Sein ganzes Leben lang war er ihr dankbar für den Blick des Vorwurfs, den sie ihm unwillkürlich zuwarf, als sich ihre Augen begegneten. Aber dann wandte sie den Kopf, und sein Herz wurde kalt. »Sie haben mich betrogen, Herr Trent. Es macht mich traurig, daß Sie mich so enttäuschen.«

»Und Sie – sind Sie selbst ohne Schuld? Haben Sie denn nie vermutet, daß Ihr Vater vielleicht noch leben könne? Sie haben durch Herrn Cuthbert meine Mitteilung erhalten. Sie wußten von dem Brief, den mir Ihr Vater mitgegeben hatte; ich traf Sie Tag für Tag, nachdem Sie wußten, daß ich Ihres Vaters Teilhaber gewesen. Und nicht ein einziges Mal gaben Sie mir zu verstehen, daß Sie etwas über ihn hören wollten.

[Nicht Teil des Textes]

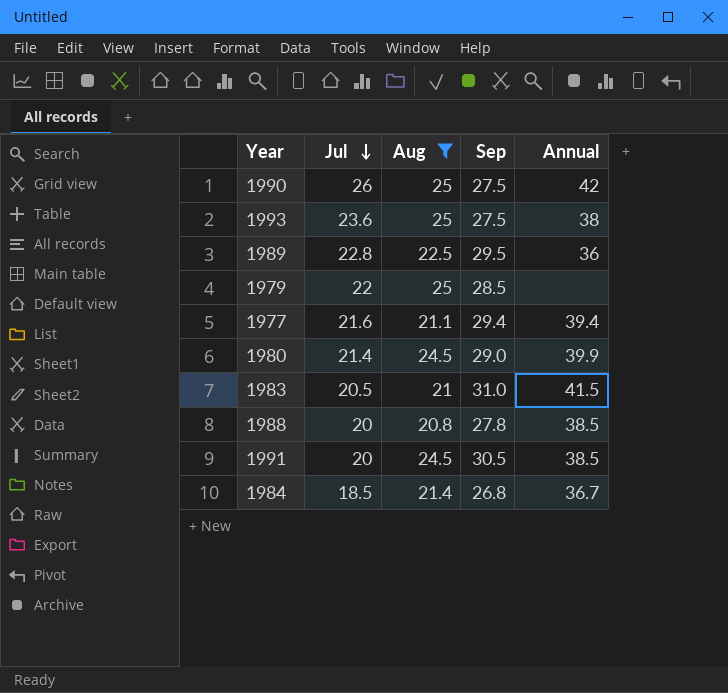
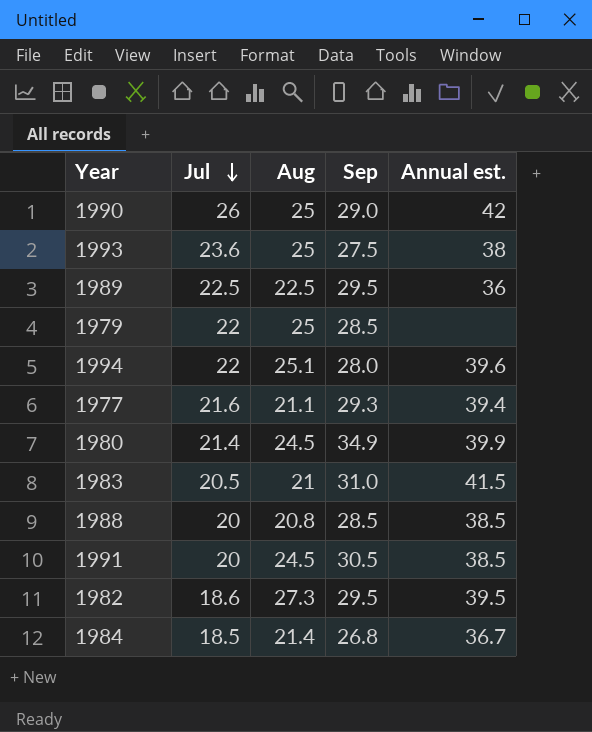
filter: Aug <= 25 -> none
column name: Annual -> Annual est.
1990 | Sep: 27.5 -> 29.0
1989 | Jul: 22.8 -> 22.5
1977 | Sep: 29.4 -> 29.3
1980 | Sep: 29.0 -> 34.9
1988 | Sep: 27.8 -> 28.5

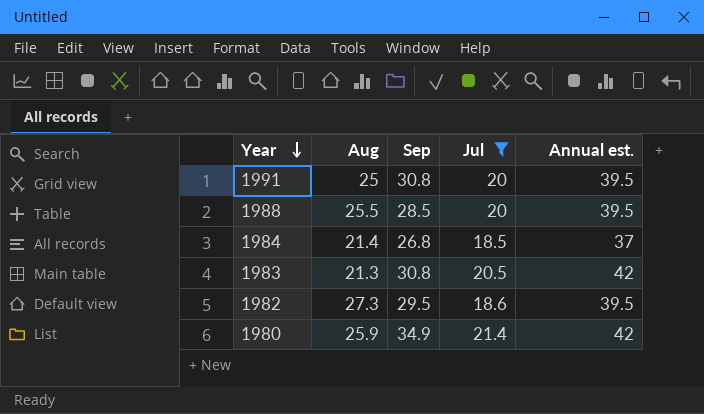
filter: none -> Jul <= 21.4
row order: Jul descending -> Year descending
column Jul | position: 2 -> 4
1991 | Aug: 24.5 -> 25
1991 | Sep: 30.5 -> 30.8
1991 | Annual est.: 38.5 -> 39.5
1988 | Aug: 20.8 -> 25.5
1988 | Annual est.: 38.5 -> 39.5
1984 | Annual est.: 36.7 -> 37
1983 | Aug: 21 -> 21.3
1983 | Sep: 31.0 -> 30.8
1983 | Annual est.: 41.5 -> 42
1980 | Aug: 24.5 -> 25.9
1980 | Annual est.: 39.9 -> 42

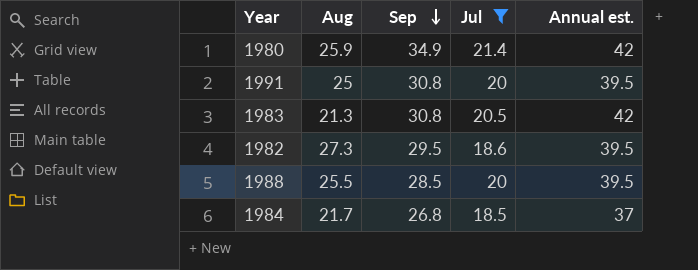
row order: Year descending -> Sep descending
1984 | Aug: 21.4 -> 21.7

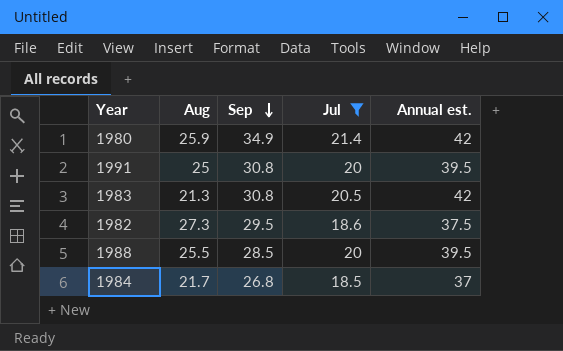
1982 | Annual est.: 39.5 -> 37.5

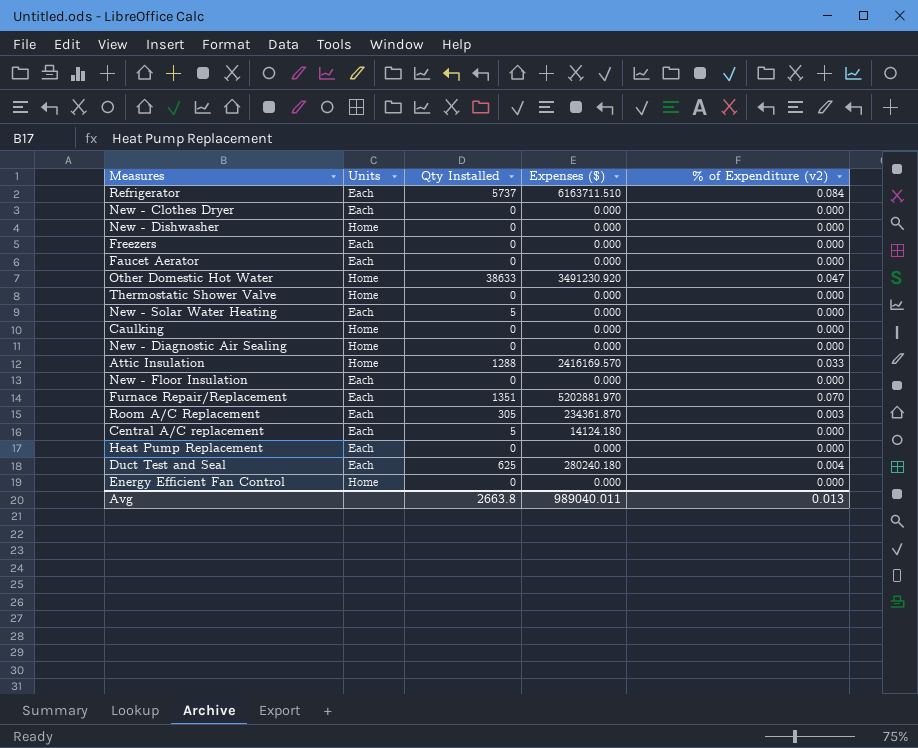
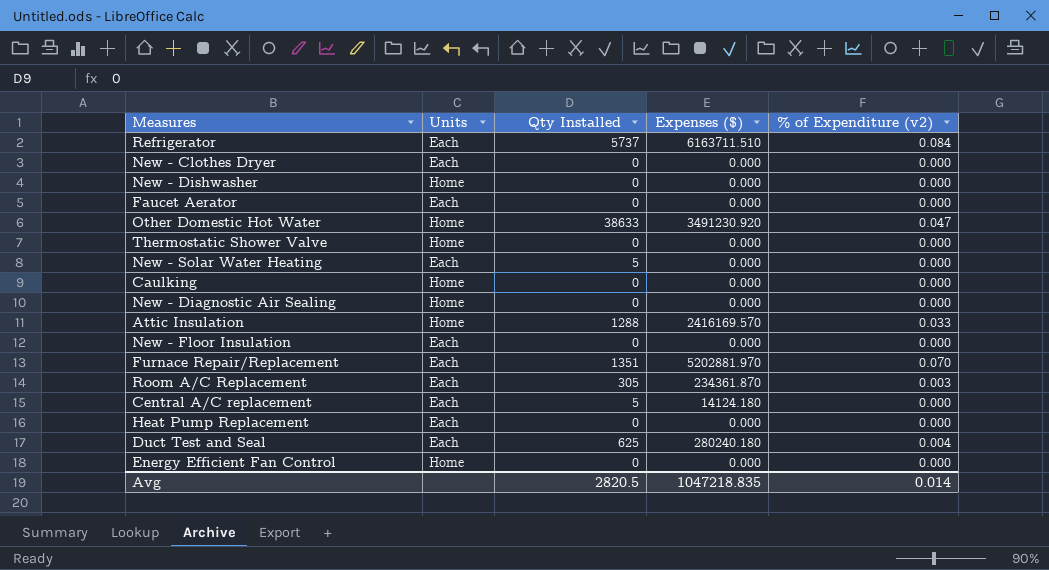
row Freezers: Each | 0 | 0.000 | 0.000 -> none
Avg | Qty Installed: 2663.8 -> 2820.5
Avg | Expenses ($): 989040.011 -> 1047218.835
Avg | % of Expenditure (v2): 0.013 -> 0.014

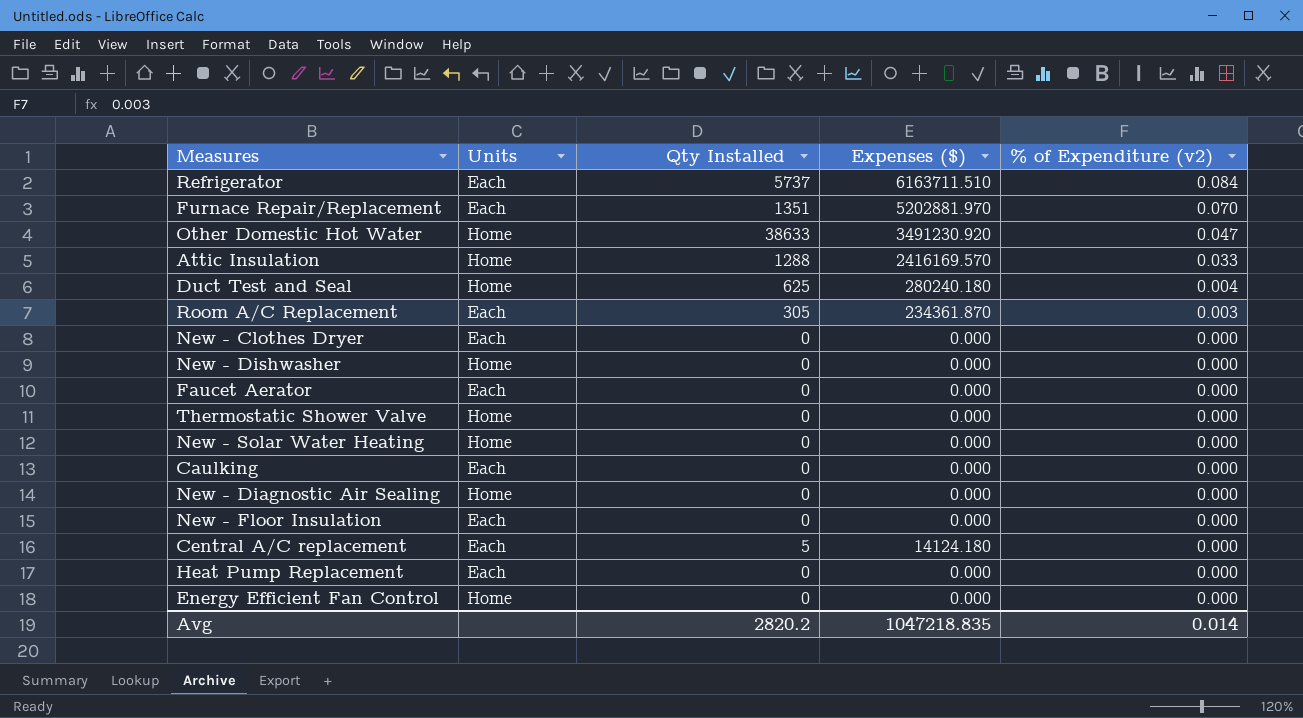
row order: none -> % of Expenditure (v2) descending
Duct Test and Seal | Units: Each -> Home
New - Solar Water Heating | Units: Each -> Home
New - Solar Water Heating | Qty Installed: 5 -> 0
Caulking | Units: Home -> Each
Avg | Qty Installed: 2820.5 -> 2820.2

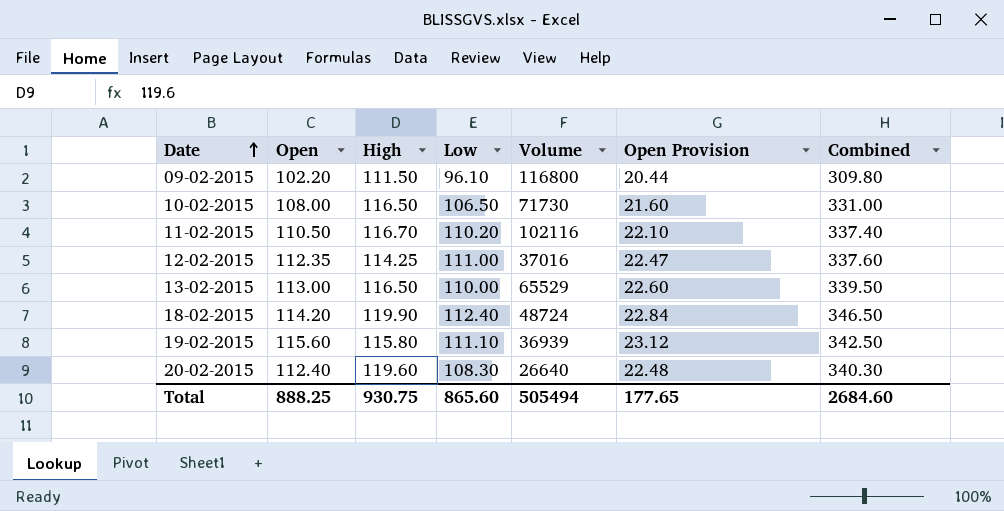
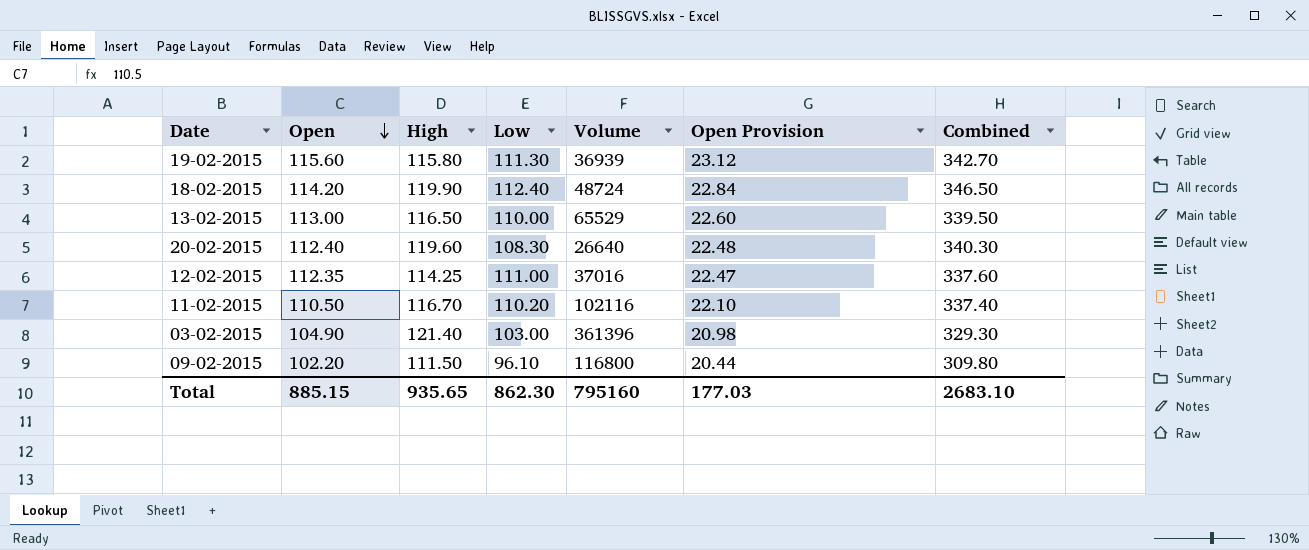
row order: Date ascending -> Open descending
row 10-02-2015: 108.00 | 116.50 | 106.50 | 71730 | 21.60 | 331.00 -> none
19-02-2015 | Low: 111.10 -> 111.30
19-02-2015 | Combined: 342.50 -> 342.70
row 03-02-2015: none -> 104.90 | 121.40 | 103.00 | 361396 | 20.98 | 329.30
Total | Open: 888.25 -> 885.15
Total | High: 930.75 -> 935.65
Total | Low: 865.60 -> 862.30
Total | Volume: 505494 -> 795160
Total | Open Provision: 177.65 -> 177.03
Total | Combined: 2684.60 -> 2683.10

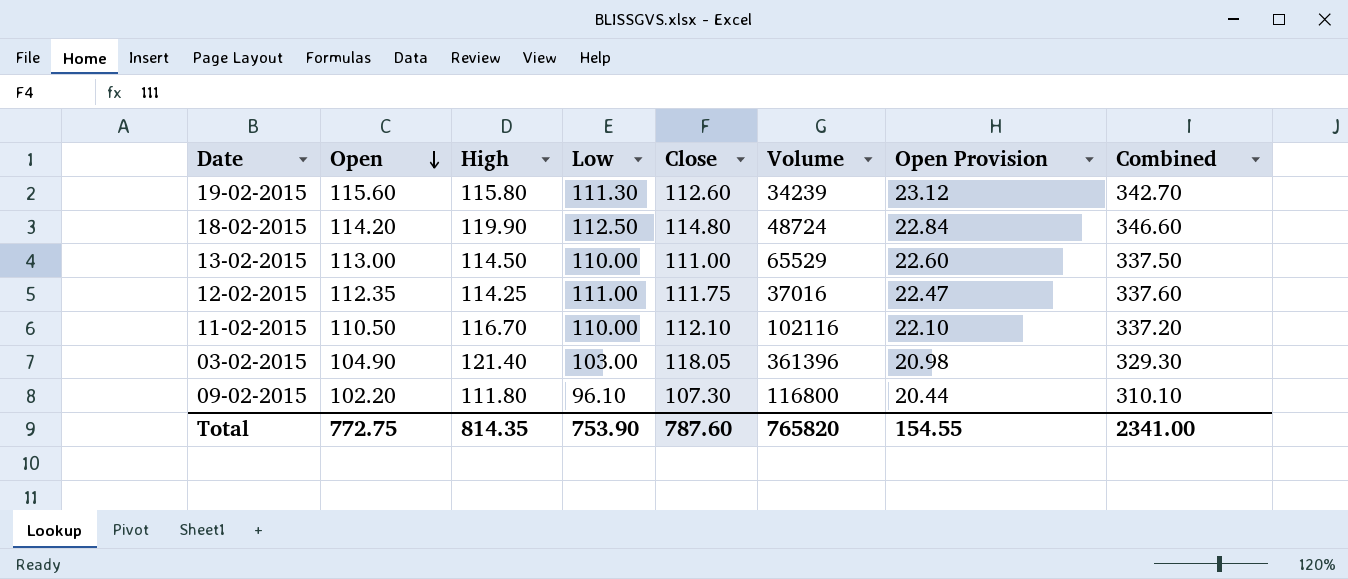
column Close | position: none -> 5
row 20-02-2015: 112.40 | 119.60 | 108.30 | 26640 | 22.48 | 340.30 -> none
19-02-2015 | Volume: 36939 -> 34239
18-02-2015 | Low: 112.40 -> 112.50
18-02-2015 | Combined: 346.50 -> 346.60
13-02-2015 | High: 116.50 -> 114.50
13-02-2015 | Combined: 339.50 -> 337.50
11-02-2015 | Low: 110.20 -> 110.00
11-02-2015 | Combined: 337.40 -> 337.20
09-02-2015 | High: 111.50 -> 111.80
09-02-2015 | Combined: 309.80 -> 310.10
Total | Open: 885.15 -> 772.75
Total | High: 935.65 -> 814.35
Total | Low: 862.30 -> 753.90
Total | Volume: 795160 -> 765820
Total | Open Provision: 177.03 -> 154.55
Total | Combined: 2683.10 -> 2341.00

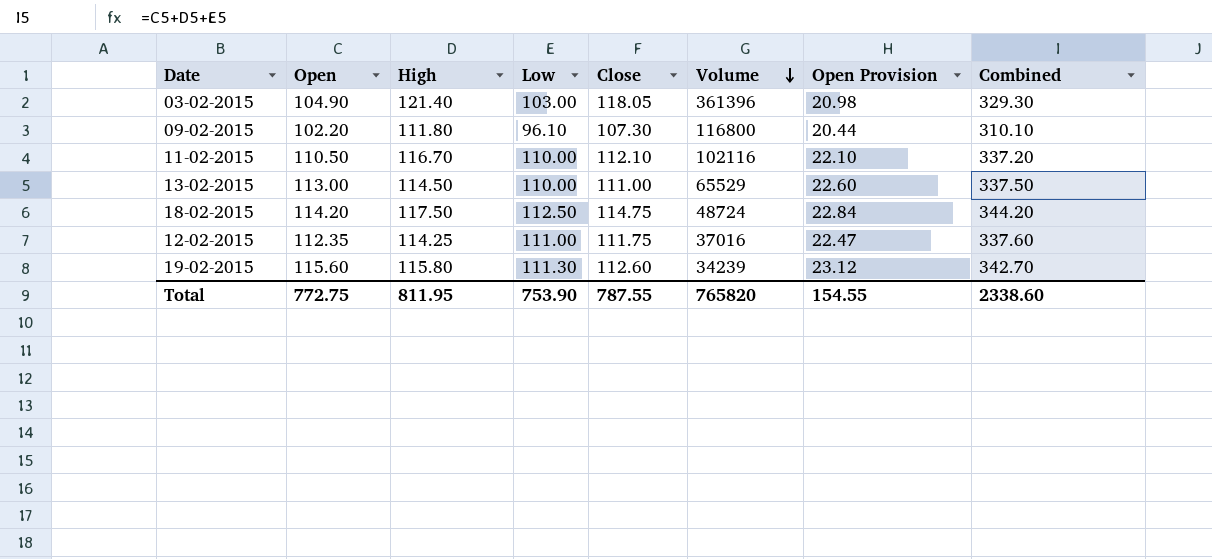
row order: Open descending -> Volume descending
18-02-2015 | High: 119.90 -> 117.50
18-02-2015 | Close: 114.80 -> 114.75
18-02-2015 | Combined: 346.60 -> 344.20
Total | High: 814.35 -> 811.95
Total | Close: 787.60 -> 787.55
Total | Combined: 2341.00 -> 2338.60

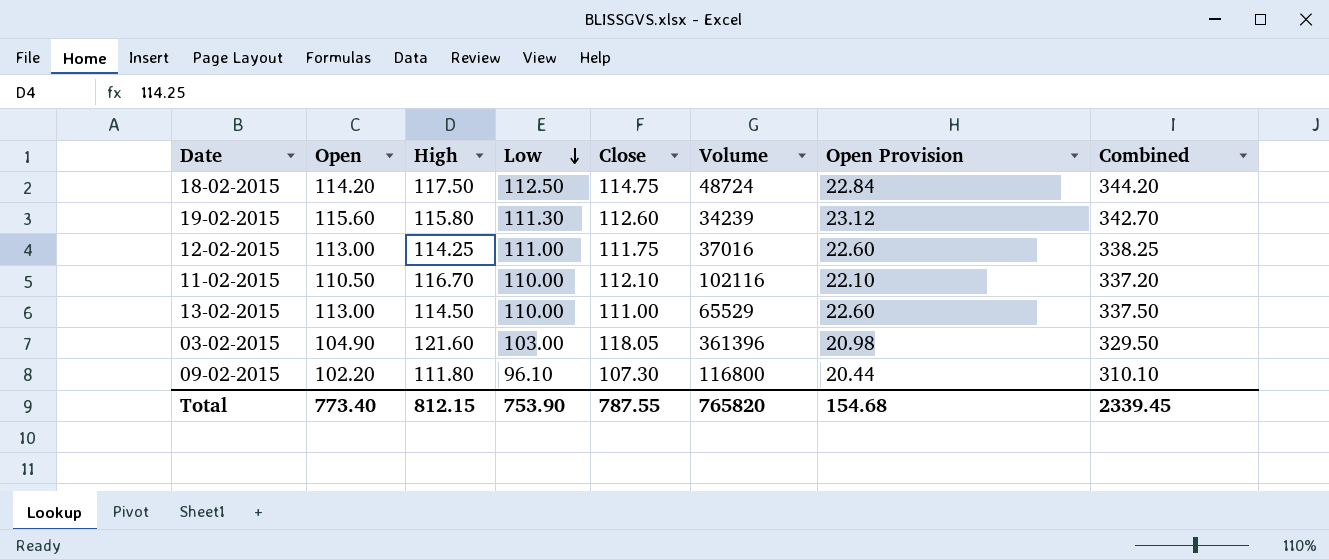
row order: Volume descending -> Low descending
12-02-2015 | Open: 112.35 -> 113.00
12-02-2015 | Open Provision: 22.47 -> 22.60
12-02-2015 | Combined: 337.60 -> 338.25
03-02-2015 | High: 121.40 -> 121.60
03-02-2015 | Combined: 329.30 -> 329.50
Total | Open: 772.75 -> 773.40
Total | High: 811.95 -> 812.15
Total | Open Provision: 154.55 -> 154.68
Total | Combined: 2338.60 -> 2339.45

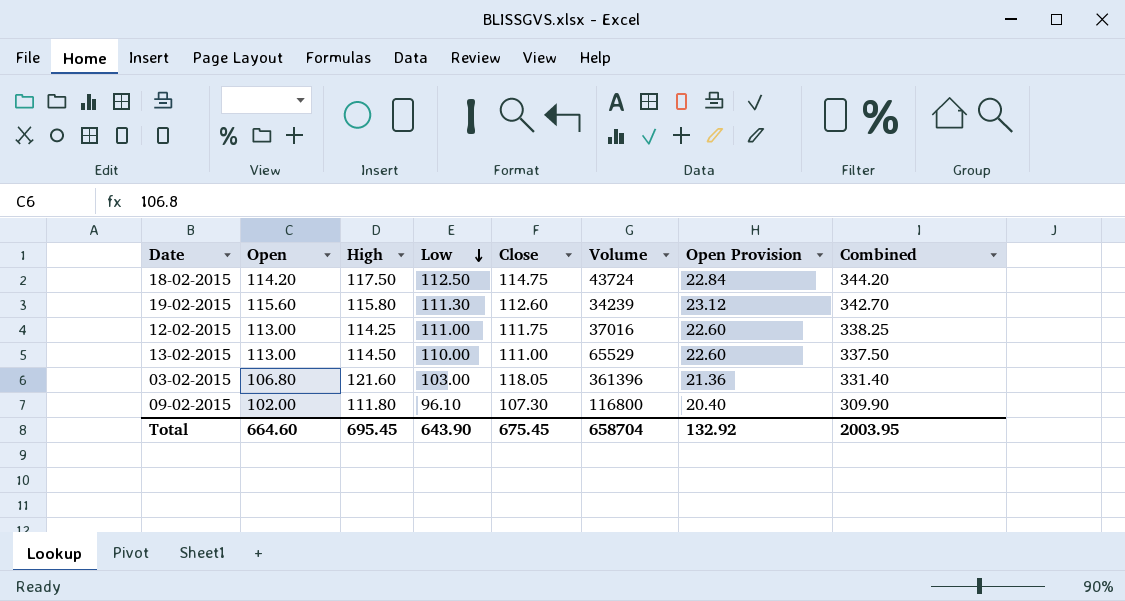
row 11-02-2015: 110.50 | 116.70 | 110.00 | 112.10 | 102116 | 22.10 | 337.20 -> none
18-02-2015 | Volume: 48724 -> 43724
03-02-2015 | Open: 104.90 -> 106.80
03-02-2015 | Open Provision: 20.98 -> 21.36
03-02-2015 | Combined: 329.50 -> 331.40
09-02-2015 | Open: 102.20 -> 102.00
09-02-2015 | Open Provision: 20.44 -> 20.40
09-02-2015 | Combined: 310.10 -> 309.90
Total | Open: 773.40 -> 664.60
Total | High: 812.15 -> 695.45
Total | Low: 753.90 -> 643.90
Total | Close: 787.55 -> 675.45
Total | Volume: 765820 -> 658704
Total | Open Provision: 154.68 -> 132.92
Total | Combined: 2339.45 -> 2003.95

Was muß ich aus alledem schließen – was muß ich von Ihnen denken?«

»Ihr Urteil über mich, Herr Trent, ist völlig belanglos. Aber dies sei Ihnen gesagt: Wenn ich mich Ihnen nicht zu erkennen gab, so geschah es nur aus einem Gefühl des Mißtrauens Ihnen gegenüber. Ich wollte die Wahrheit erfahren und setzte dafür alles aufs Spiel.«

»Also war Ihre scheinbare Freundschaft Lüge! Ich war für Sie nichts anderes als ein Verdächtiger, der zu bespitzeln war!«

Sie schwankte unschlüssig, antwortete aber nicht.

Die Schwester klopfte an die Tür. Mit gebieterischer Bewegung zeigte Trent auf den Ausgang. »Gehen Sie – beide! Sie können mich verdächtigen, soviel Sie wollen. Dem Himmel sei Dank, daß ich nicht den Kreisen angehöre, in dem die Männer statt eines Herzens einen Stein in der Brust tragen und die Frauen mit dem Gesicht eines Engels heucheln!«

Die beiden verließen das Zimmer. Hinter ihnen brach Trent in seinem Stuhl zusammen.

Und oben schluchzte Monty, die Arme um seine Tochter geschlungen.